Mega-cap tech pairwise correlation on QQQ worst-decile down days vs ordinary sessions (last ~3y)
Surprisingly, the six mega-cap names in QQQ were less synchronized on the worst-decile QQQ down days than on ordinary sessions: the mean pairwise Pearson r was about 0.239 on selloffs versus about 0.410 on other days. That gap runs counter to the common intuition that correlations spike toward 1 when the tape breaks.
I looked at close-to-close returns for AAPL, MSFT, NVDA, GOOGL, AMZN and META over roughly three years and compared the average of the 15 pairwise correlations on QQQ’s bottom-decile days to all other days. The full methodology, pairwise breakdowns, statistical test (paired t) and charts are below.
For QQQ over the past ~3 years, does Big-Tech diversification vanish in a selloff — is the average pairwise daily-return correlation among AAPL, MSFT, NVDA, GOOGL, AMZN, and META meaningfully higher on QQQ's worst-decile down days than on ordinary sessions? Thesis: pairwise correlations lurch toward 1 when the tape breaks, so the mega-caps move as one exactly when you'd need them to diverge, making intra-tech diversification a fair-weather illusion.
How this was measured
Constructed daily close-to-close returns for AAPL, MSFT, NVDA, GOOGL, AMZN, and META from minute bars, aligned over the past ~36 months. Identified QQQ bottom-decile days using the 10th percentile of QQQ daily returns (threshold -0.0144) as 'selloffs'; all remaining days are 'ordinary sessions'. Within each regime, computed the 6×6 Pearson correlation matrix of the mega-cap returns, extracted the 15 off-diagonal pairwise correlations, and summarized their average.

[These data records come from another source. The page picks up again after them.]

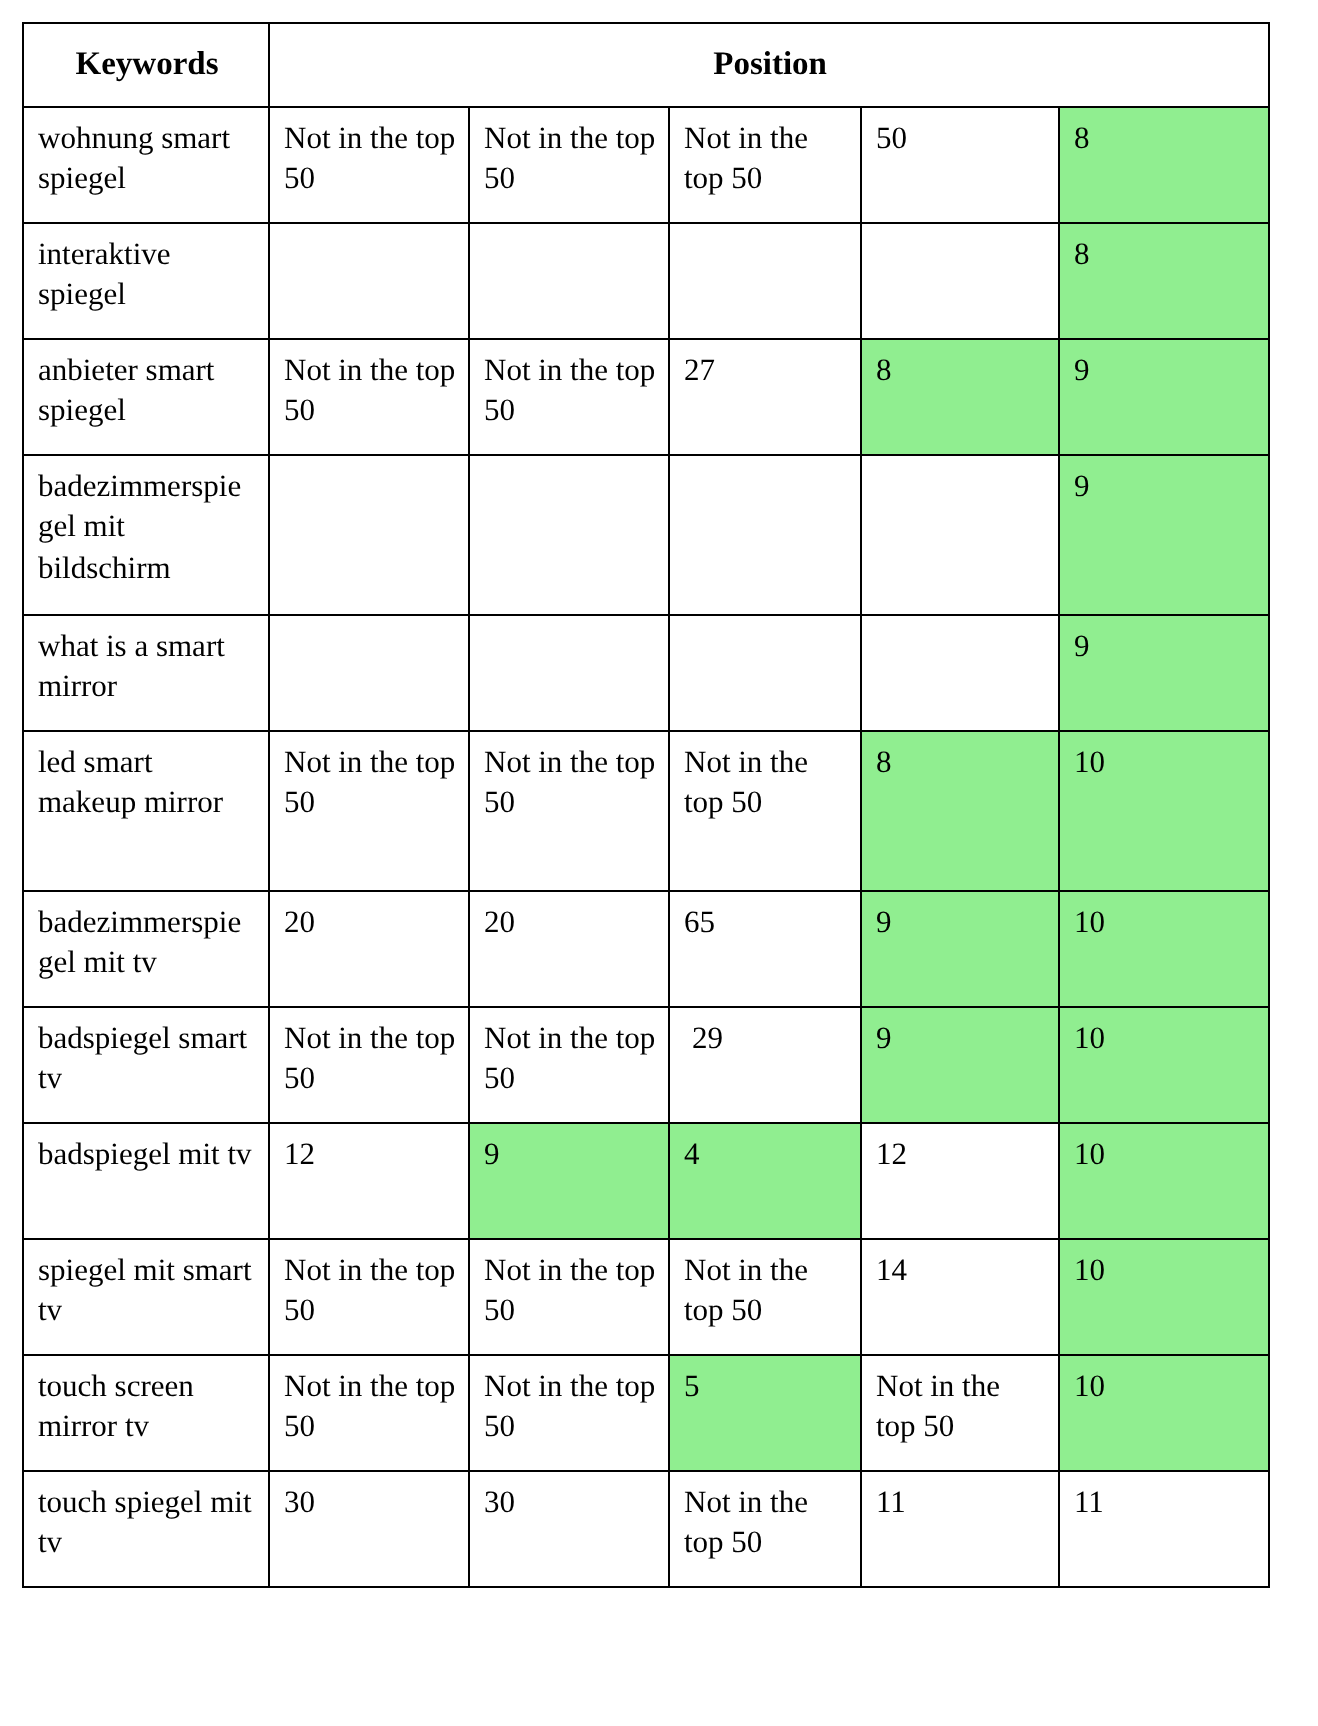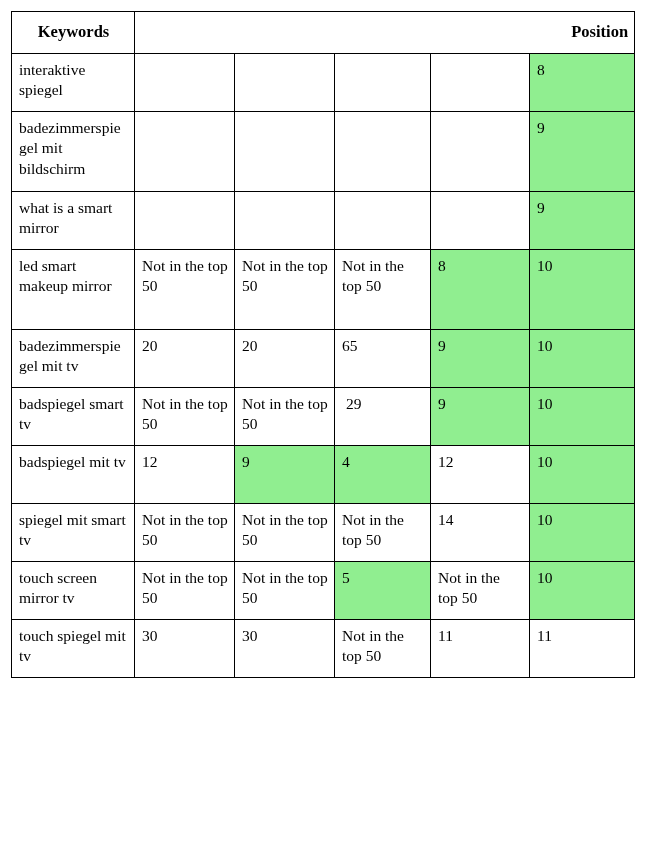--- a/index.html
+++ b/index.html
@@ -83,31 +83,47 @@
       <col class="c-keyword">
       <col class="c-p1">
       <col class="c-p2">
       <col class="c-p3">
       <col class="c-p4">
       <col class="c-p5">
     </colgroup>
     <thead>
       <tr>
         <th style="border-color: rgb(0, 0, 0);">Keywords</th>
-        <th id="position-header" colspan="5" style="border-color: rgb(0, 0, 0); text-align: right;">Position</th>
+        <th id="position-header" colspan="5" style="border-color: rgb(0, 0, 0);">Position</th>
       </tr>
     </thead>
     <tbody id="table-body">
+        <tr class="h2">
+          <td style="border-color: rgb(0, 0, 0);">wohnung smart spiegel</td>
+          <td style="border-color: rgb(0, 0, 0);">Not in the top 50</td>
+          <td style="border-color: rgb(0, 0, 0);">Not in the top 50</td>
+          <td style="border-color: rgb(0, 0, 0);">Not in the top 50</td>
+          <td style="border-color: rgb(0, 0, 0);">50</td>
+          <td class="green" style="background: rgb(144, 238, 144); border-color: rgb(0, 0, 0);">8</td>
+        </tr>
         <tr class="h2">
           <td style="border-color: rgb(0, 0, 0);">interaktive spiegel</td>
           <td class="empty" style="border-color: rgb(0, 0, 0);"></td>
           <td class="empty" style="border-color: rgb(0, 0, 0);"></td>
           <td class="empty" style="border-color: rgb(0, 0, 0);"></td>
           <td class="empty" style="border-color: rgb(0, 0, 0);"></td>
           <td class="green" style="background: rgb(144, 238, 144); border-color: rgb(0, 0, 0);">8</td>
+        </tr>
+        <tr class="h2">
+          <td style="border-color: rgb(0, 0, 0);">anbieter smart spiegel</td>
+          <td style="border-color: rgb(0, 0, 0);">Not in the top 50</td>
+          <td style="border-color: rgb(0, 0, 0);">Not in the top 50</td>
+          <td style="border-color: rgb(0, 0, 0);">27</td>
+          <td class="green" style="background: rgb(144, 238, 144); border-color: rgb(0, 0, 0);">8</td>
+          <td class="green" style="background: rgb(144, 238, 144); border-color: rgb(0, 0, 0);">9</td>
         </tr>
         <tr class="h3">
           <td style="border-color: rgb(0, 0, 0);">badezimmerspiegel mit bildschirm</td>
           <td class="empty" style="border-color: rgb(0, 0, 0);"></td>
           <td class="empty" style="border-color: rgb(0, 0, 0);"></td>
           <td class="empty" style="border-color: rgb(0, 0, 0);"></td>
           <td class="empty" style="border-color: rgb(0, 0, 0);"></td>
           <td class="green" style="background: rgb(144, 238, 144); border-color: rgb(0, 0, 0);">9</td>
         </tr>
         <tr class="h2">

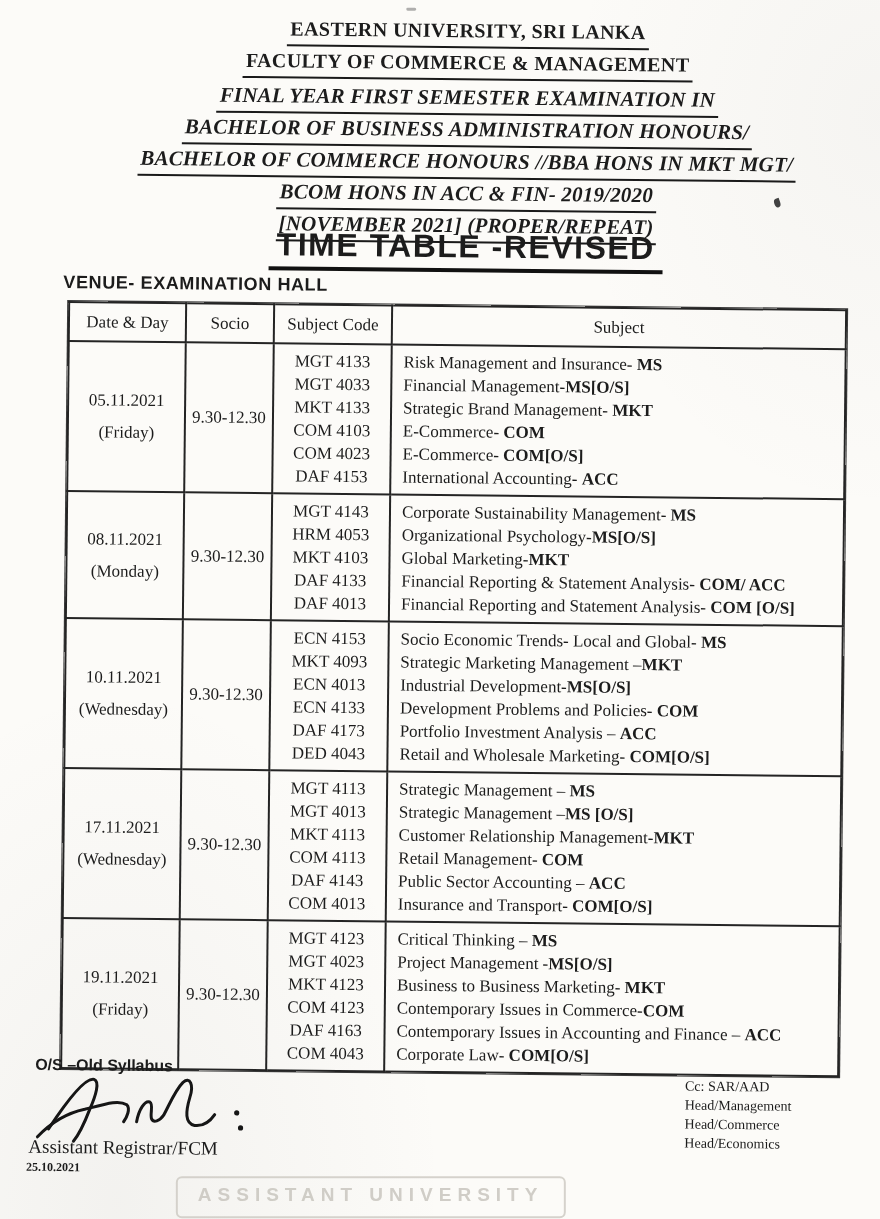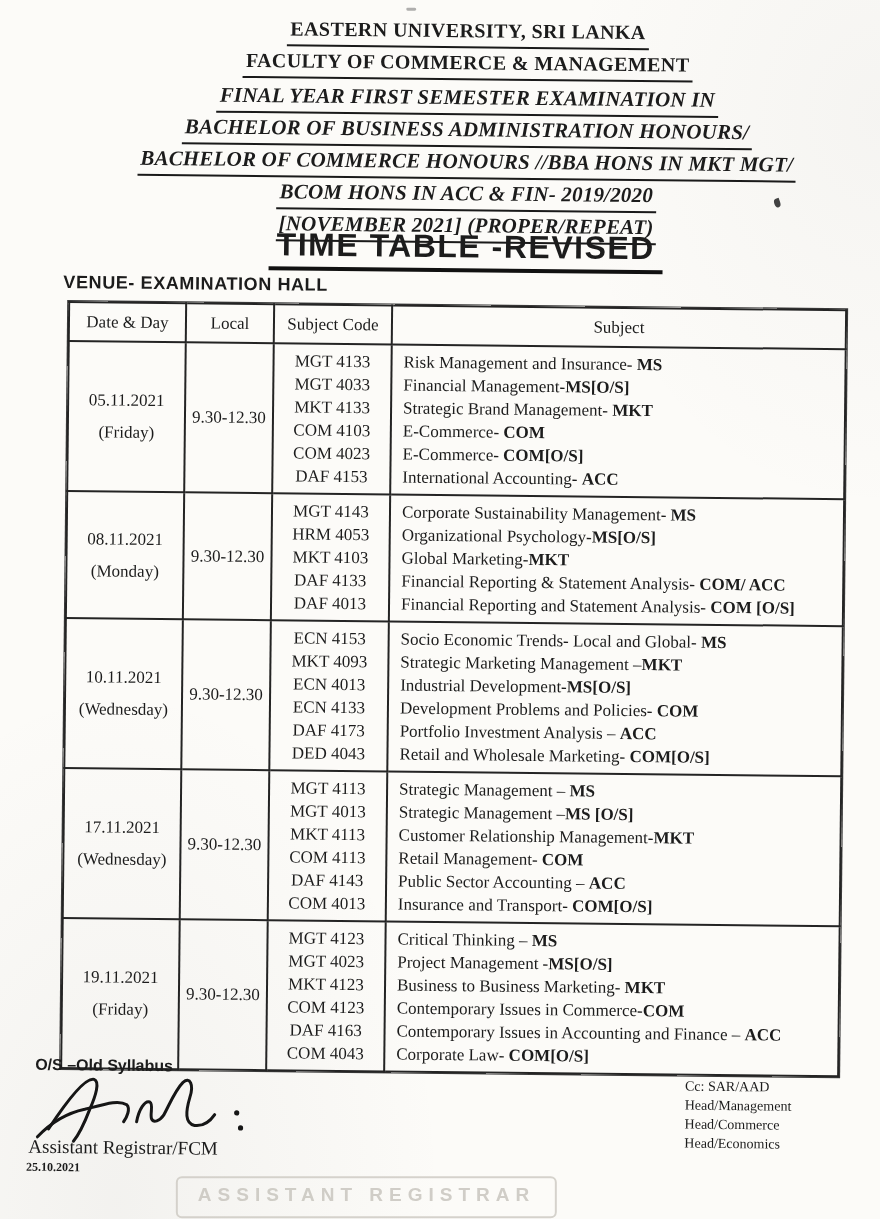--- a/index.html
+++ b/index.html
@@ -94,21 +94,21 @@
     <table class="tt">
       <colgroup>
         <col style="width:117px">
           <col style="width:88px">
           <col style="width:118px">
           <col style="width:454px">
       </colgroup>
       <thead>
         <tr>
           <th>Date &amp; Day</th>
-          <th>Local</th>
+          <th>Socio</th>
           <th>Subject Code</th>
           <th>Subject</th>
         </tr>
       </thead>
       <tbody>
   <tr>
     <td class="date-cell">
       <div class="d1">05.11.2021</div>
       <div class="d2">(Friday)</div>
     </td>
@@ -244,15 +244,15 @@
     <div class="signer">Assistant Registrar/FCM</div>
     <div class="sign-date">25.10.2021</div>
 
     <div class="cc">
       <div>Cc: SAR/AAD</div>
       <div>Head/Management</div>
       <div>Head/Commerce</div>
       <div>Head/Economics</div>
     </div>
 
-    <div class="stamp">ASSISTANT REGISTRAR</div>
+    <div class="stamp">ASSISTANT UNIVERSITY</div>
   </div>
 </div>
 
 </body></html>

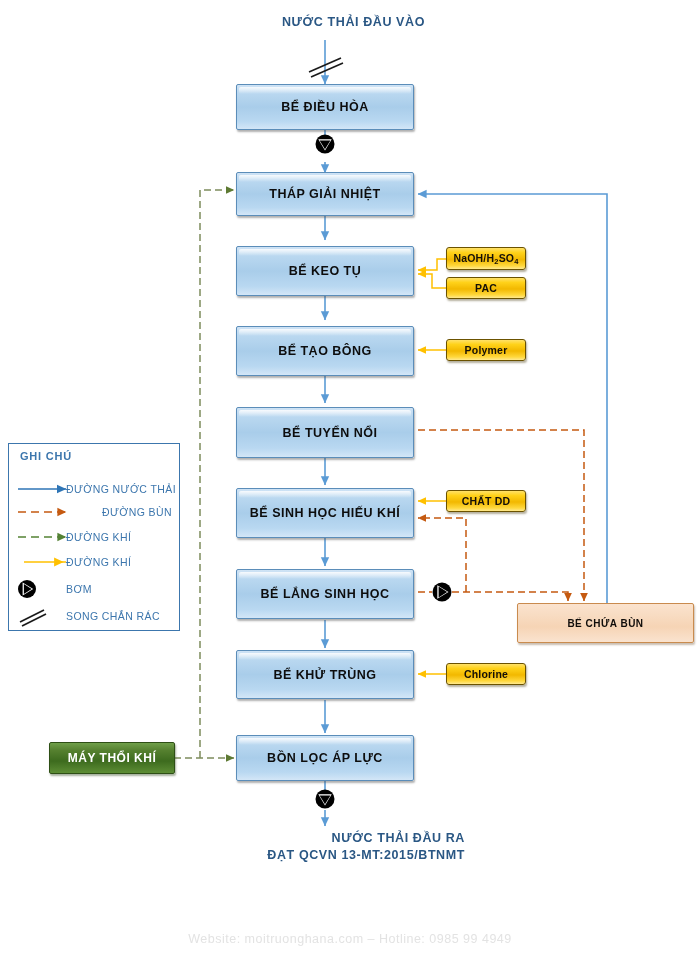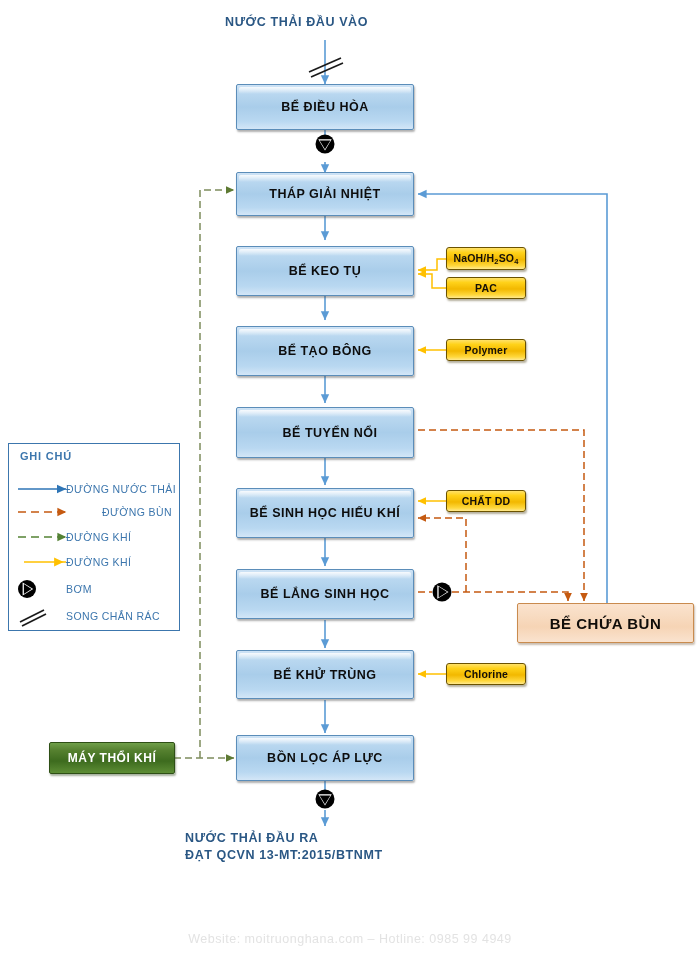--- a/index.html
+++ b/index.html
@@ -19,21 +19,21 @@
     pointer-events: none;
   }
 
   
   .io-label {
     position: absolute;
     color: #2a5784;
     font-weight: bold;
     font-size: 12.5px;
     letter-spacing: .6px;
-    text-align: left;
+    text-align: right;
     white-space: nowrap;
   }
   .io-label .line2 { display: block; }
 
   
   .proc-box {
     position: absolute;
     box-sizing: border-box;
     background: linear-gradient(to bottom,
         #cfe3f5 0%, #bad8f0 18%, #a9cdea 50%, #b9d8f1 82%, #d3e6f7 100%);
@@ -82,21 +82,21 @@
     position: absolute;
     box-sizing: border-box;
     background: linear-gradient(to bottom,
         #fbe3ce 0%, #f8ddc4 25%, #f6d4b5 60%, #fae3cf 100%);
     border: 1px solid #c98b4e;
     border-radius: 2px;
     box-shadow: 1px 2px 2px rgba(120,90,60,.4);
     display: flex; align-items: center; justify-content: center;
   }
   .sludge-box span {
-    color: #100d0a; font-weight: bold; font-size: 15px; letter-spacing: .5px;
+    color: #100d0a; font-weight: bold; font-size: 10px; letter-spacing: .5px;
     white-space: nowrap;
   }
 
   
   .blower-box {
     position: absolute;
     box-sizing: border-box;
     background: linear-gradient(to bottom,
         #6f9f49 0%, #55802f 25%, #3d6b1e 60%, #5d8d35 100%);
     border: 1px solid #2e4f15;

A paired t-test across the 15 pairs (selloff vs ordinary) tests whether pairwise correlations systematically rise in selloffs.
The key numbers
The charts
Pairwise correlations by regime (15 pairs)
| pair | corr_selloff | corr_ordinary | delta |
|---|---|---|---|
| AAPL-MSFT | 0.2948 | 0.3194 | -0.0246 |
| AAPL-NVDA | -0.0577 | 0.3014 | -0.3591 |
| AAPL-GOOGL | 0.272 | 0.329 | -0.057 |
| AAPL-AMZN | 0.1082 | 0.3617 | -0.2535 |
| AAPL-META | 0.4349 | 0.2868 | 0.1481 |
| MSFT-NVDA | -0.009 | 0.4675 | -0.4765 |
| MSFT-GOOGL | 0.3816 | 0.3179 | 0.0637 |
| MSFT-AMZN | 0.3256 | 0.5102 | -0.1846 |
| MSFT-META | 0.3742 | 0.5212 | -0.1469 |
| NVDA-GOOGL | 0.1776 | 0.3537 | -0.1761 |
| NVDA-AMZN | 0.1122 | 0.4417 | -0.3294 |
| NVDA-META | 0.0536 | 0.4994 | -0.4458 |
| GOOGL-AMZN | 0.3454 | 0.4498 | -0.1044 |
| GOOGL-META | 0.4532 | 0.4008 | 0.0524 |
| AMZN-META | 0.3207 | 0.5823 | -0.2616 |
The takeaway
No — over the past ~3 years the mega‑caps did not converge toward r=1 on QQQ worst‑decile down days; average pairwise correlation was lower in selloffs, not higher. The mean pairwise Pearson r across the 15 stock pairs was about 0.239 on selloffs versus 0.410 on ordinary days, a difference of −0.170. That gap is statistically robust in this test: the paired t‑stat is −3.52 with a two‑sided p ≈ 0.0034 — only about a 3‑in‑1,000 chance this average shift is random under the paired comparison. The pattern isn’t uniform: only 20% of pairs were more correlated in selloffs, with large drops in some pairs (AAPL–NVDA fell roughly 0.30→−0.058, delta −0.359) while a few pairs rose (AAPL–META ~0.287→0.435). Practical takeaway: in this 740‑day sample (74 worst‑decile selloffs, 666 other days) intra‑tech diversification did not evaporate during the worst QQQ down days — correlations tended to fall on average — but that conclusion is specific to this period and these methods.
The fine print
- The paired t‑test treats the 15 pairwise correlations as independent, but pairs overlap and are themselves correlated.
- Pearson r on daily returns is sensitive to outliers; rank or robust measures could give a different picture.
- Selloffs are defined by an in‑sample bottom decile (QQQ ≤ −1.44%); different thresholds change which days are included.
- This result covers ~36 months (2023‑07‑19 to 2026‑06‑30); other market regimes may behave differently.